▶ _Your goal_:
Among the lines below, how many have the string "Digital" in them? Only the number is wanted.

═════ Excerpted data ═════

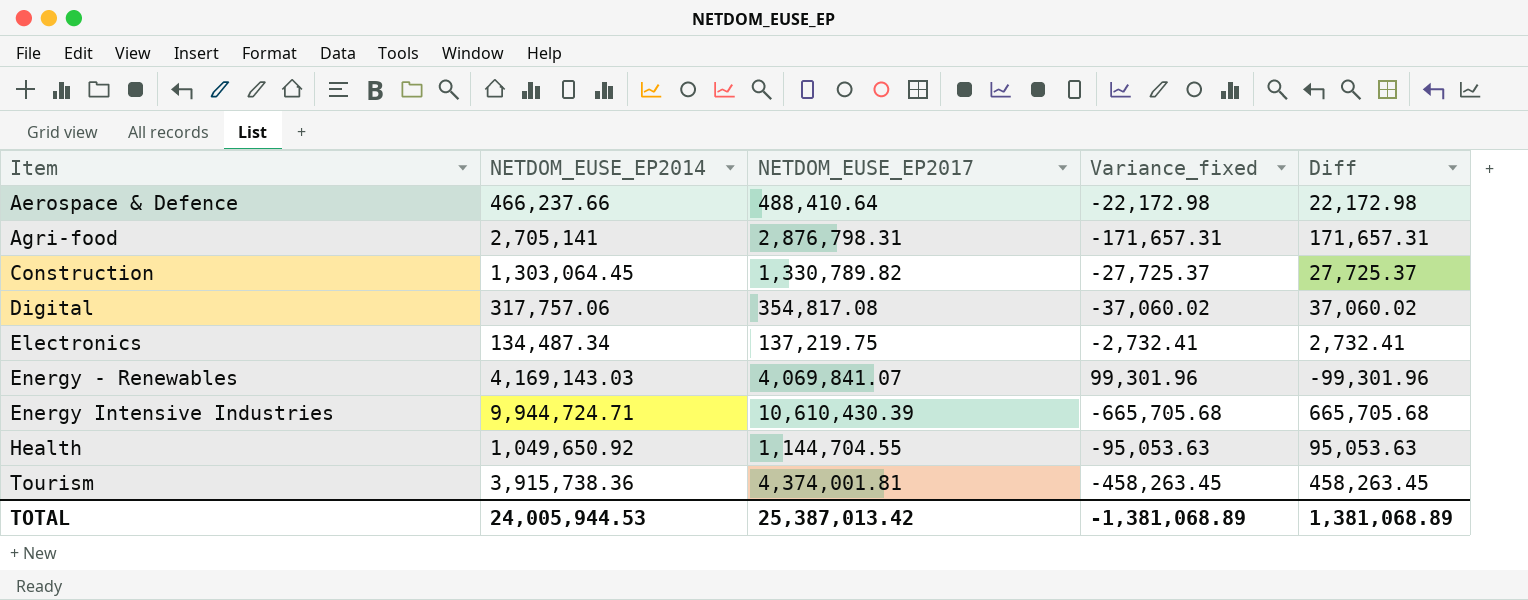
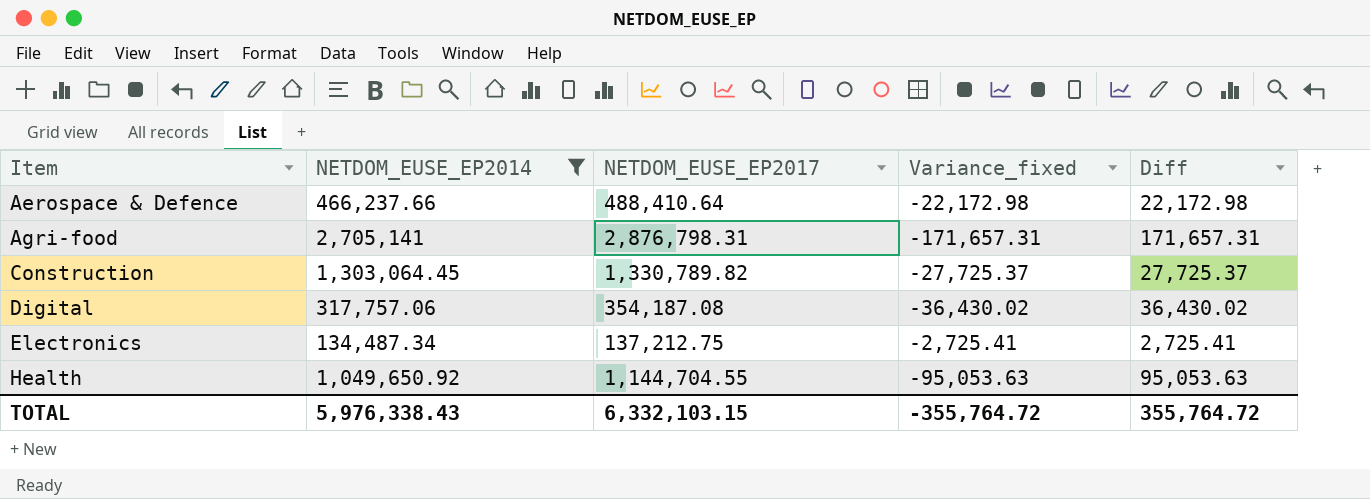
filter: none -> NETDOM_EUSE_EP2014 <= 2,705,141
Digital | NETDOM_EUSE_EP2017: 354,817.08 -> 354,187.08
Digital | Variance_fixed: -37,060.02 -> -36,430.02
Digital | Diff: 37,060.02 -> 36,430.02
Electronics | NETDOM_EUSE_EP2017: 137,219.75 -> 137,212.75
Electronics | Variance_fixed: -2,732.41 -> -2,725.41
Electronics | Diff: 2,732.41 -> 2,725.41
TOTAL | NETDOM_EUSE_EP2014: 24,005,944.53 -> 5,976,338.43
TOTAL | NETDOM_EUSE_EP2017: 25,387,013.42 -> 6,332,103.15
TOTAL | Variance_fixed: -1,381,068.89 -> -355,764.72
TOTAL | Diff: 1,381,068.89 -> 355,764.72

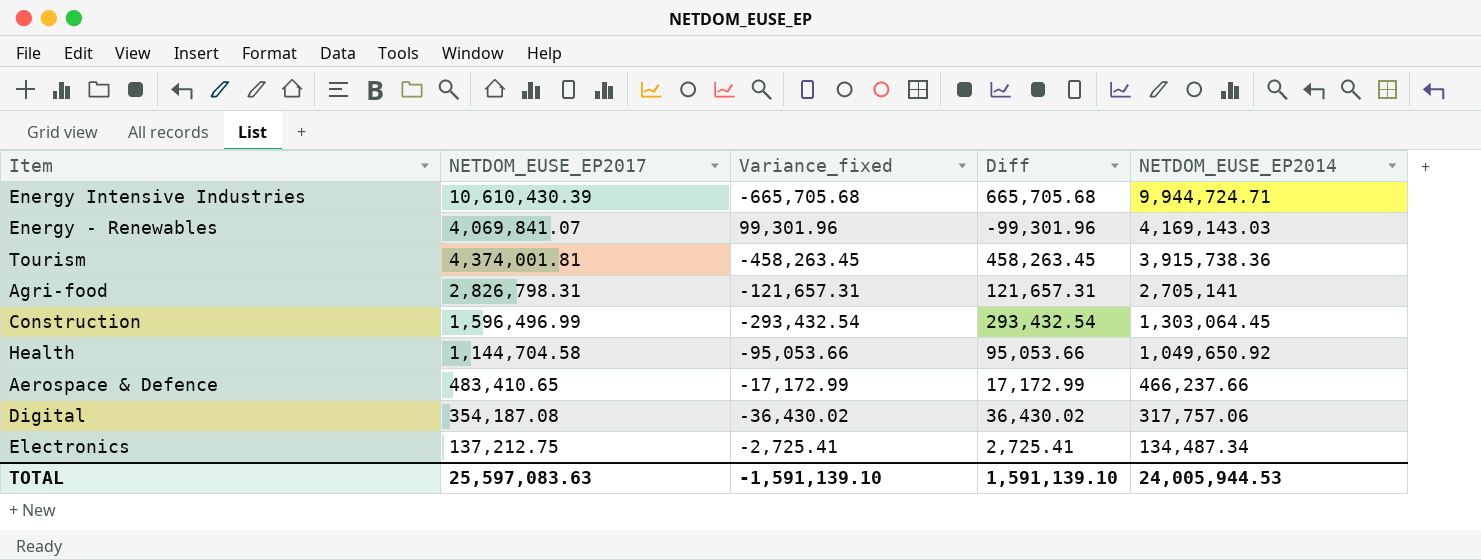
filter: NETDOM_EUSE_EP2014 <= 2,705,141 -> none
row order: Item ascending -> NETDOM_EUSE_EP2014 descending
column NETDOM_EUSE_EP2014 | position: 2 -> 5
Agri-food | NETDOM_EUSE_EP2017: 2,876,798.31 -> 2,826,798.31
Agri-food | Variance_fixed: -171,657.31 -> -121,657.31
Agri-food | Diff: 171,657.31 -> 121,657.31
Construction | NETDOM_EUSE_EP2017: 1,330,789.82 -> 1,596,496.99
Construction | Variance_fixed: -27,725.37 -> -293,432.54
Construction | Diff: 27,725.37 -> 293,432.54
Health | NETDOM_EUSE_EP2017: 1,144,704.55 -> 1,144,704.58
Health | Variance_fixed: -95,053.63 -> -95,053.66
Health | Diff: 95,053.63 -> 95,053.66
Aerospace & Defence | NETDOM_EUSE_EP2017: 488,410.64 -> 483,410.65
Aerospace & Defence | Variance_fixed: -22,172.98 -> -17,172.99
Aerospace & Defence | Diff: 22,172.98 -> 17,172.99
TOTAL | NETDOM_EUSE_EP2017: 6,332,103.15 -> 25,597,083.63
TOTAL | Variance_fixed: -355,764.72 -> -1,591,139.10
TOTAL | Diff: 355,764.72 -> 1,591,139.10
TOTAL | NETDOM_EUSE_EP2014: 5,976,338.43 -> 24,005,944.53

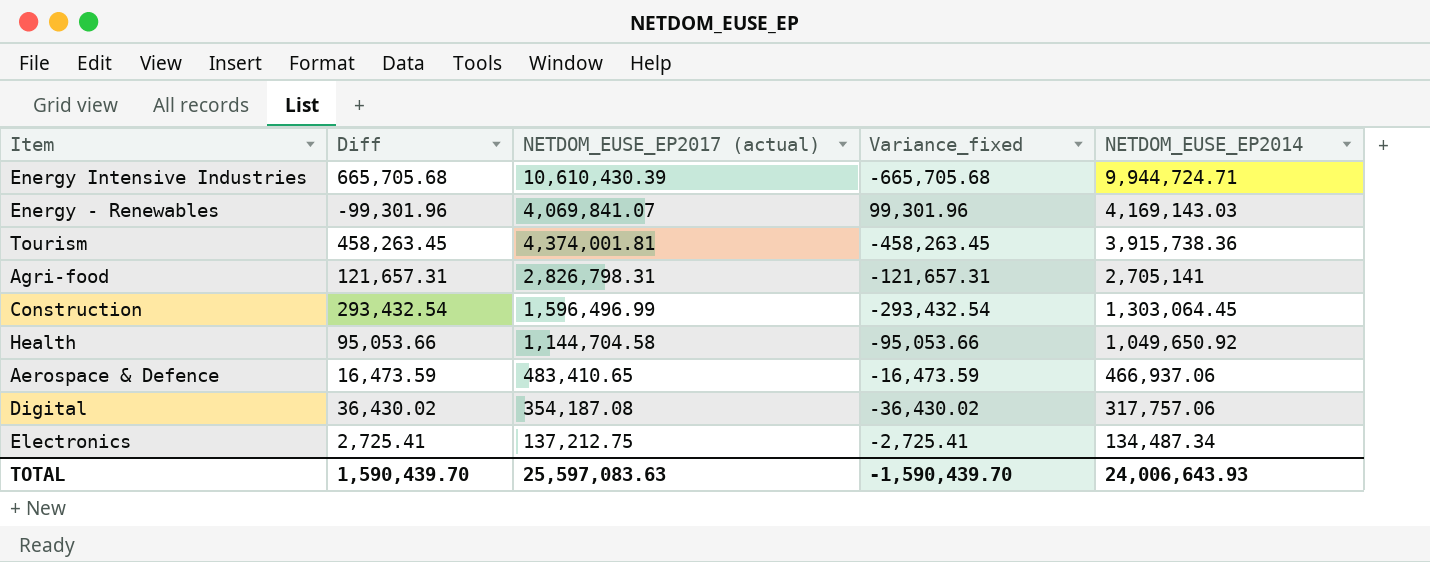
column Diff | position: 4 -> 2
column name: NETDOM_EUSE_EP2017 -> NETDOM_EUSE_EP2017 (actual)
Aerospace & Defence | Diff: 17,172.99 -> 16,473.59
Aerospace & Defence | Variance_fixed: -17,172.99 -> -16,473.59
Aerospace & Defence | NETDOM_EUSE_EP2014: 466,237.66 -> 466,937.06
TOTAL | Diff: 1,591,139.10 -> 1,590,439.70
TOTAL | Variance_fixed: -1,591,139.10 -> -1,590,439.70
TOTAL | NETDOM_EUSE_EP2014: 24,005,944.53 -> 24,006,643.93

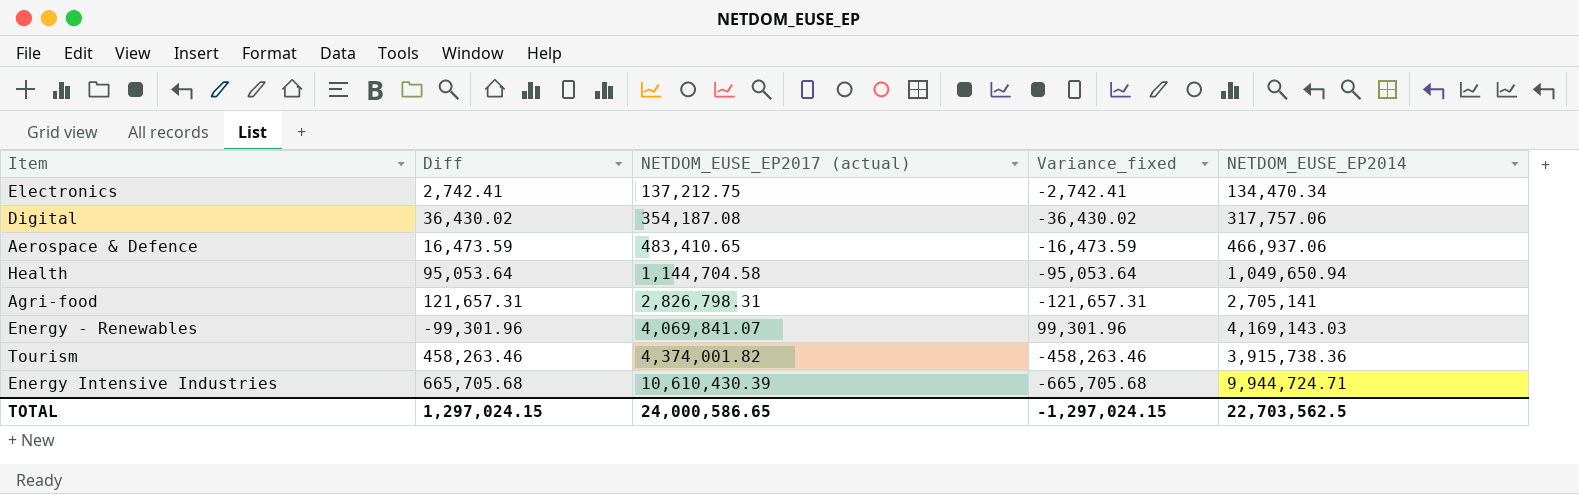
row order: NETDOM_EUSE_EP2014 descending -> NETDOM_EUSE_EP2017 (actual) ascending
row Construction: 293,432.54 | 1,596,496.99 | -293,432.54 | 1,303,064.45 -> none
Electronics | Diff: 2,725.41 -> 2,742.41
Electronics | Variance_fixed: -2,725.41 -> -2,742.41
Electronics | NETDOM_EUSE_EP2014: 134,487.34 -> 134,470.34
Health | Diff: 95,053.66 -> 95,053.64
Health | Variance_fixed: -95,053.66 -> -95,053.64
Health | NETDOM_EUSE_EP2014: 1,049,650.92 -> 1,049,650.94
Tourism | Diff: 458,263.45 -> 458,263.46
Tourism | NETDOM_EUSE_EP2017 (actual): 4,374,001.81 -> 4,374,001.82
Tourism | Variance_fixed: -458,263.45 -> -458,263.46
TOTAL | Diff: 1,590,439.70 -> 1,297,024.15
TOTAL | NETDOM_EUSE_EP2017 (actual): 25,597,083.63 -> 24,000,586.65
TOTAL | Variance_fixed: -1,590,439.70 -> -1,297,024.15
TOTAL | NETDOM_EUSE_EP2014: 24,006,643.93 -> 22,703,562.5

═════

▶ _Finished task_:
3